Der Unabhängige Verwaltungssenat des Landes Oberösterreich hat durch sein Mitglied Mag. Karin Bissenberger über die Berufung des Herrn X, vertreten durch Herrn RA X, vom 23. Mai 2011 gegen das Straferkenntnis des Bezirkshaupt­mannes von Freistadt vom 3. Mai 2011, VerkR96-178-2010, wegen Übertretung des KFG 1967, aufgrund des Ergeb­nisses der am 8. Juli 2011 durchgeführten öffentlichen mündlichen Berufungs­­verhandlung (samt mündlicher Verkündung der Berufungs­entschei­dung) zu Recht erkannt:

 

Der Berufung wird Folge gegeben, das angefochtene Straferkenntnis behoben und das Verwaltungsstrafverfahren ohne Vorschreibung von Verfahrenskostenbeiträgen eingestellt.

 

Rechtsgrundlage:

§ 66 Abs.4 AVG iVm §§ 24, 51 Abs.1, 51i, 45 Abs.1 Z1 1.Alt. und 66 VStG

 

 

Entscheidungsgründe:

 

1. Mit dem oben bezeichneten Straferkenntnis wurde über den Beschuldigten wegen einer Verwaltungsübertretung gemäß §§ 103 Abs.2 iVm 134 Abs.1 KFG 1967 eine Geldstrafe von 460 Euro (72 Stunden EFS) verhängt, weil er als Zulassungsbesitzer der Zugmaschine X der Bezirkshauptmannschaft Freistadt, Promenade 5, 4240 Freistadt, auf schriftliches Verlangen vom
10. Februar 2011, nachweislich zugestellt am 15. Februar 2011, binnen zwei Wochen ab Zustellung keine entsprechende Auskunft darüber erteilt habe, wer (Name und Anschrift) das Kraftfahrzeug am 18. Dezember 2010 um 5.25 Uhr gelenkt habe. Weiters wurde "Tatort: Gemeinde Unterweitersdorf, B310 Mühlviertler Straße – Kreuzung mit der B125 Prager Straße, Strkm 18.250" angeführt. 

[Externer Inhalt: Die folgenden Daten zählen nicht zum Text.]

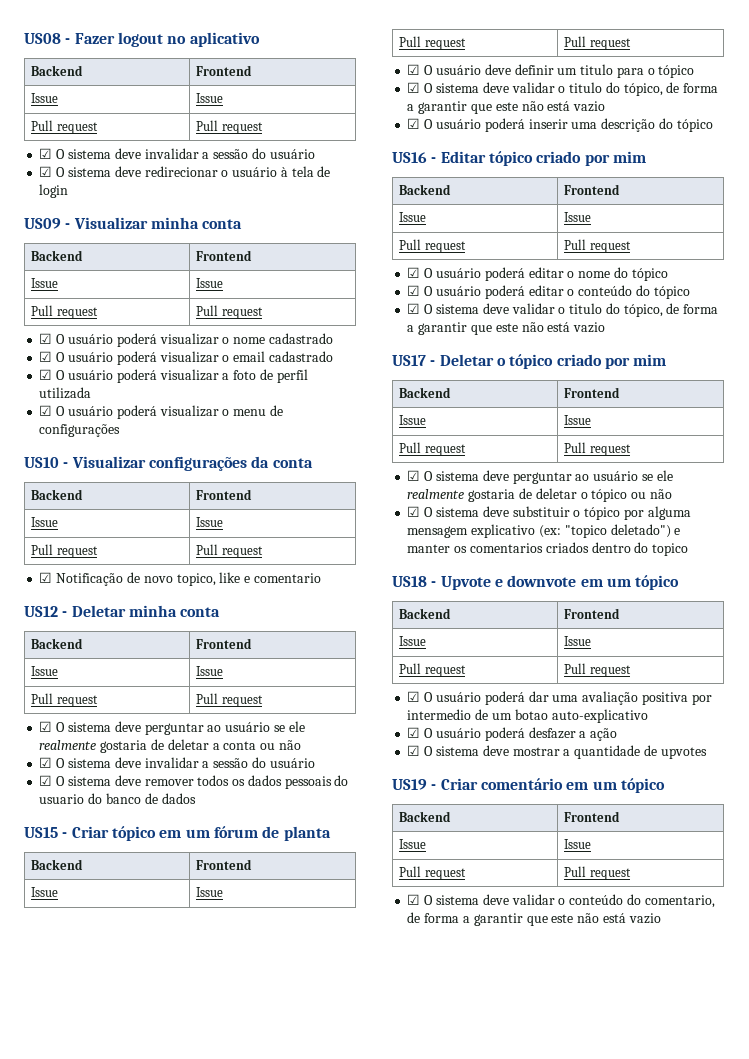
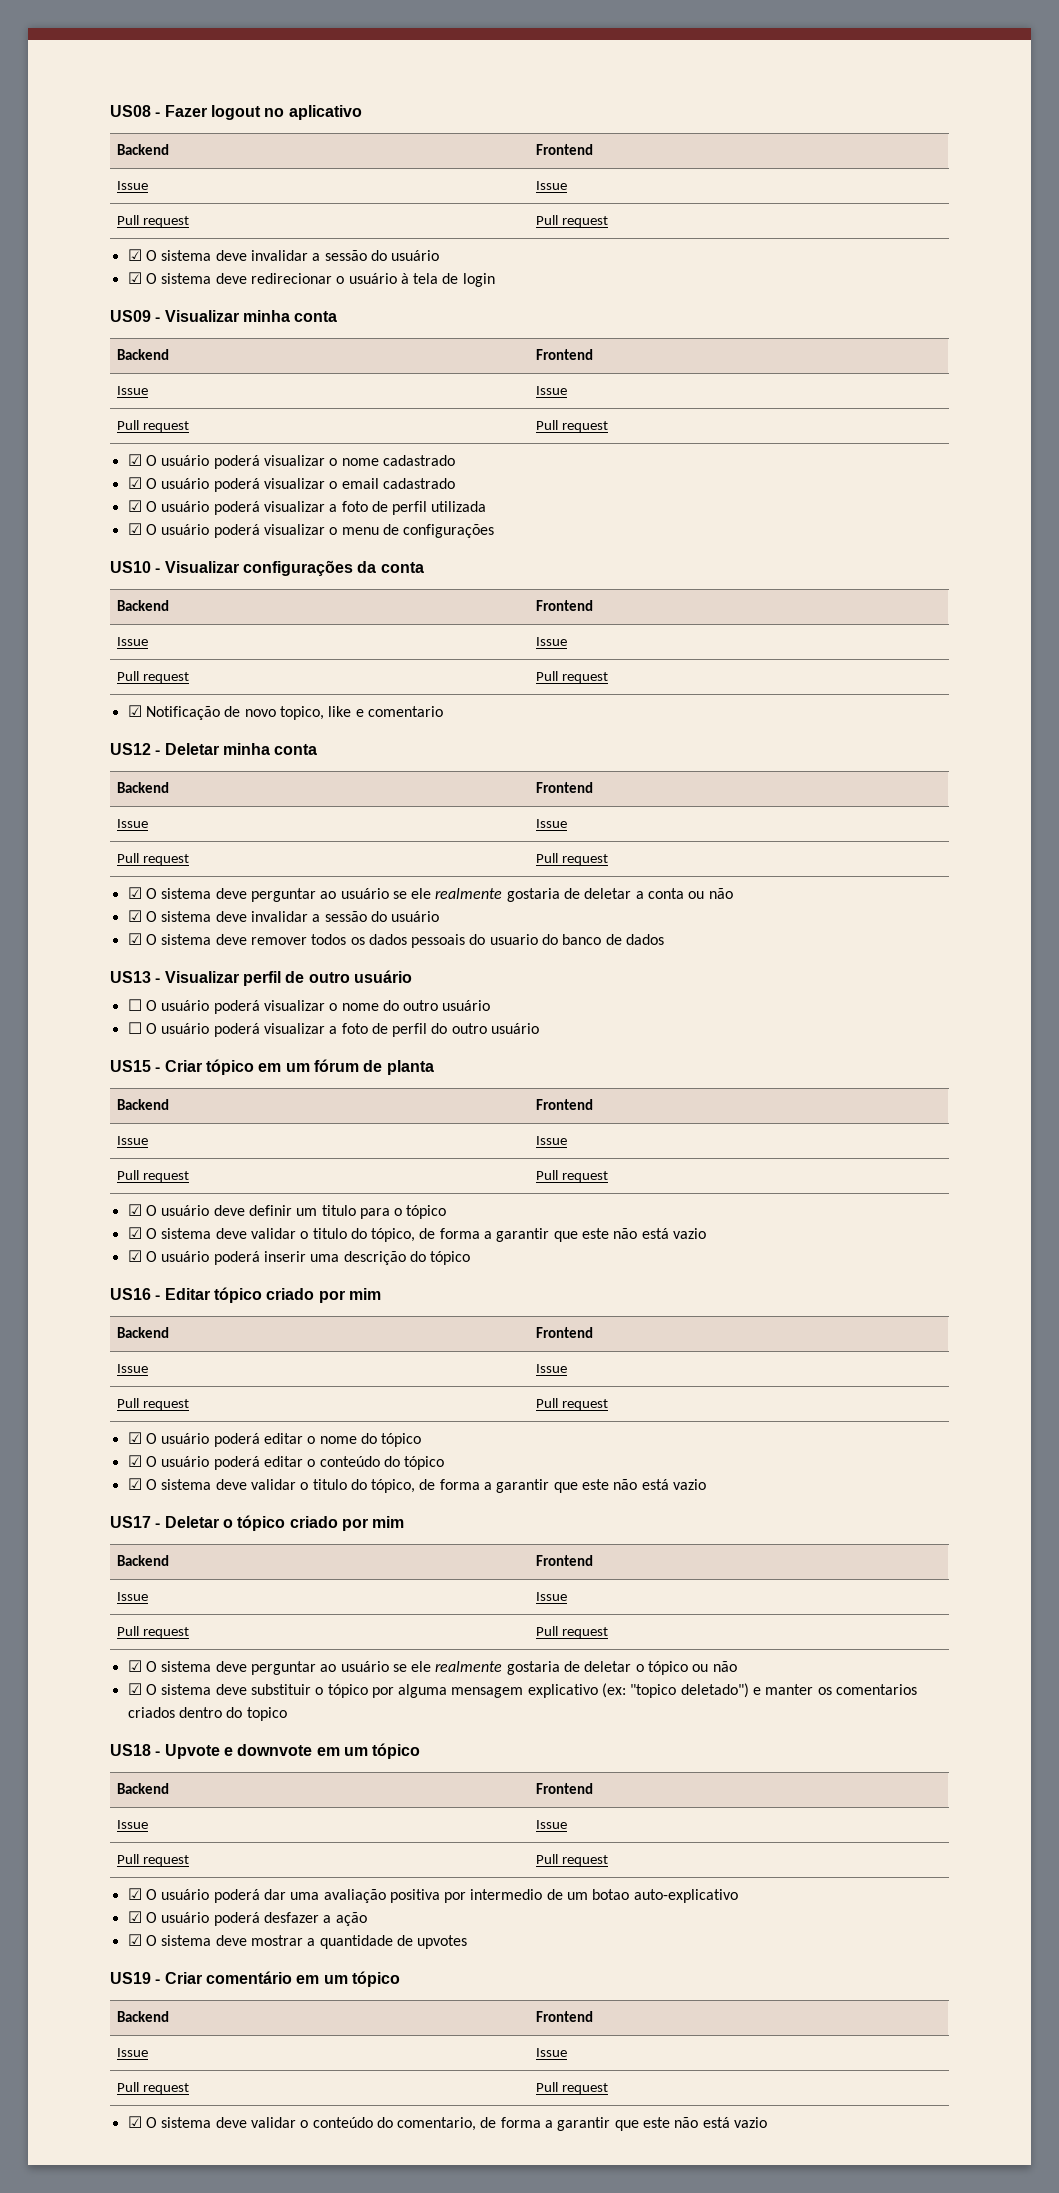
(196, 798) none -> [110,970,412,986] [127,999,491,1014] [127,1022,540,1037] // US13 - Visualizar perfil de outro usuário // ☐ O usuário poderá visualizar o nome do outro usuário // ☐ O usuário poderá visualizar a foto de perfil do outro usuário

Gleichzeitig wurde ihm ein Verfahrenskostenbeitrag von 46 Euro auferlegt.

 

2. Dagegen hat der Berufungswerber (Bw) fristgerecht Berufung eingebracht, die seitens der Erstinstanz ohne Berufungsvorentscheidung dem Unabhängigen Ver­wal­tungs­senat des Landes Oberösterreich vorgelegt wurde. Da keine 2.000 Euro über­steigende Geldstrafe verhängt wurde, war durch das nach der Geschäftsver­teilung zuständige Einzelmitglied zu entscheiden (§ 51c VStG). Am 8. Juli 2011 wurde eine öffentliche mündliche Berufungsverhandlung in Anwesenheit des Bw, seines Rechtsvertreters RA X und der Zeugen X (P) und RI X (RI C) durchgeführt. Der Vertreter der Erstinstanz war ebenso ent­schul­digt wie der Meldungsleger RI X (Ml), auf dessen Einvernahme verzichtet wurde. Die Berufungs­entschei­dung wurde mündlich verkündet.   

 

3. Der Bw macht im Wesentlichen geltend, er habe schon zum Ml damals gesagt, er habe die Zugmaschine nicht gelenkt und den dringenden Verdacht, dass diese von einer ihm unbekannten Person in Betrieb genommen worden sein könnte. Er habe keine Veranlassung gehabt, die Zugmaschine zur angegebenen Zeit zu lenken. Er hätte auch keinen Grund gehabt, Fahrerflucht zu begehen, weil die Leistung des Haftpflichtversicherers gegenüber dem Geschädigten keinen Malus zur Folge gehabt hätte und auch der Alkotest ein Ergebnis von 0,0 mg/l gehabt habe. In der Nähe des Bauernhauses befinde sich ein Gastlokal, das bis in die Morgenstunden geöffnet habe und er habe schon öfters alkoholisierte Personen  im Bereich seines Hauses angetroffen, sodass er vermute, dass jemand von dort unbefugter Weise eine Spritztour unternommen habe.  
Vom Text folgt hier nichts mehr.